Description of the task — Every line of the entries below that includes "dependents" belongs in the answer, copied as written.

====== Listed entries ======

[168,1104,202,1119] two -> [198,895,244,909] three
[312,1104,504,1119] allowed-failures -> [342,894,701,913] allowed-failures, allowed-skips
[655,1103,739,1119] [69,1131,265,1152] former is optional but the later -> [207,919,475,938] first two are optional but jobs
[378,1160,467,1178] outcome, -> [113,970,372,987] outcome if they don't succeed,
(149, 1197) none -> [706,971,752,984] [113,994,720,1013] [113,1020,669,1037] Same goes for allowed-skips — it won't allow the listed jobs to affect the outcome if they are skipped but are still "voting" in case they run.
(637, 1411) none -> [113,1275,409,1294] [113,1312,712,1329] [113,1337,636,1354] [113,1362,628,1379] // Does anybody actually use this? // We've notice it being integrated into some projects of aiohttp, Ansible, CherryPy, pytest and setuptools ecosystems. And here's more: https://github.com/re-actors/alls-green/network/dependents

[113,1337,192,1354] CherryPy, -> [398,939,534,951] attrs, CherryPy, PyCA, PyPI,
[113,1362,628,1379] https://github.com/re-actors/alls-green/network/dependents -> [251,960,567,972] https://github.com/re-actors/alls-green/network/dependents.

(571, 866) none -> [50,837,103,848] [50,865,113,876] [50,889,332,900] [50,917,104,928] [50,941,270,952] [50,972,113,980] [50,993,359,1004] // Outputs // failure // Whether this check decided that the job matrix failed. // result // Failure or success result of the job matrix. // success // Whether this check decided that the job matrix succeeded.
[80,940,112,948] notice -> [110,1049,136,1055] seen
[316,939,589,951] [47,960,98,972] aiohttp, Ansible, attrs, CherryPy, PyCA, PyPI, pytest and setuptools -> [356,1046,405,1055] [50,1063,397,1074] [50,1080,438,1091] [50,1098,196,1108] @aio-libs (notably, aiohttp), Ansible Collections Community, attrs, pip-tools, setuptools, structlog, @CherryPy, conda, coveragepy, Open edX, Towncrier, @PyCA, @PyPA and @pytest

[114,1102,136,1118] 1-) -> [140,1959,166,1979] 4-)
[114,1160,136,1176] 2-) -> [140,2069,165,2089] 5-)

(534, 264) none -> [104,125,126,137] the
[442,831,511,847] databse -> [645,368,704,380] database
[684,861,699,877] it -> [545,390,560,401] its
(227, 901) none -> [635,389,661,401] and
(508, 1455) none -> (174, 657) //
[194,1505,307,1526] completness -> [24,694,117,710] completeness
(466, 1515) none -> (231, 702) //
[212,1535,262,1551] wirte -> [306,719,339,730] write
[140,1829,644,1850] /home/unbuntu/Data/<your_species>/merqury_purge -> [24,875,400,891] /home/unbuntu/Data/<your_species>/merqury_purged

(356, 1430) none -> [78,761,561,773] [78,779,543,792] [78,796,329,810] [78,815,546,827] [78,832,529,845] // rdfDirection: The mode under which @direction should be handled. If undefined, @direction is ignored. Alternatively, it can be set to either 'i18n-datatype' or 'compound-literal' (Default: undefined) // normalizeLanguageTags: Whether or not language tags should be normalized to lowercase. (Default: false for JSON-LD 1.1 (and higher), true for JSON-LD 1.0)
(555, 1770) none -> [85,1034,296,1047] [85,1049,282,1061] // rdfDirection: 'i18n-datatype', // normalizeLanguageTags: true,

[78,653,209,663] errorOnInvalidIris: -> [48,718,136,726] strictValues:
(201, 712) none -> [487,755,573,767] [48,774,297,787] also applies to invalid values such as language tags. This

======

Answer space —
(637, 1411) none -> [113,1275,409,1294] [113,1312,712,1329] [113,1337,636,1354] [113,1362,628,1379] // Does anybody actually use this? // We've notice it being integrated into some projects of aiohttp, Ansible, CherryPy, pytest and setuptools ecosystems. And here's more: https://github.com/re-actors/alls-green/network/dependents
[113,1362,628,1379] https://github.com/re-actors/alls-green/network/dependents -> [251,960,567,972] https://github.com/re-actors/alls-green/network/dependents.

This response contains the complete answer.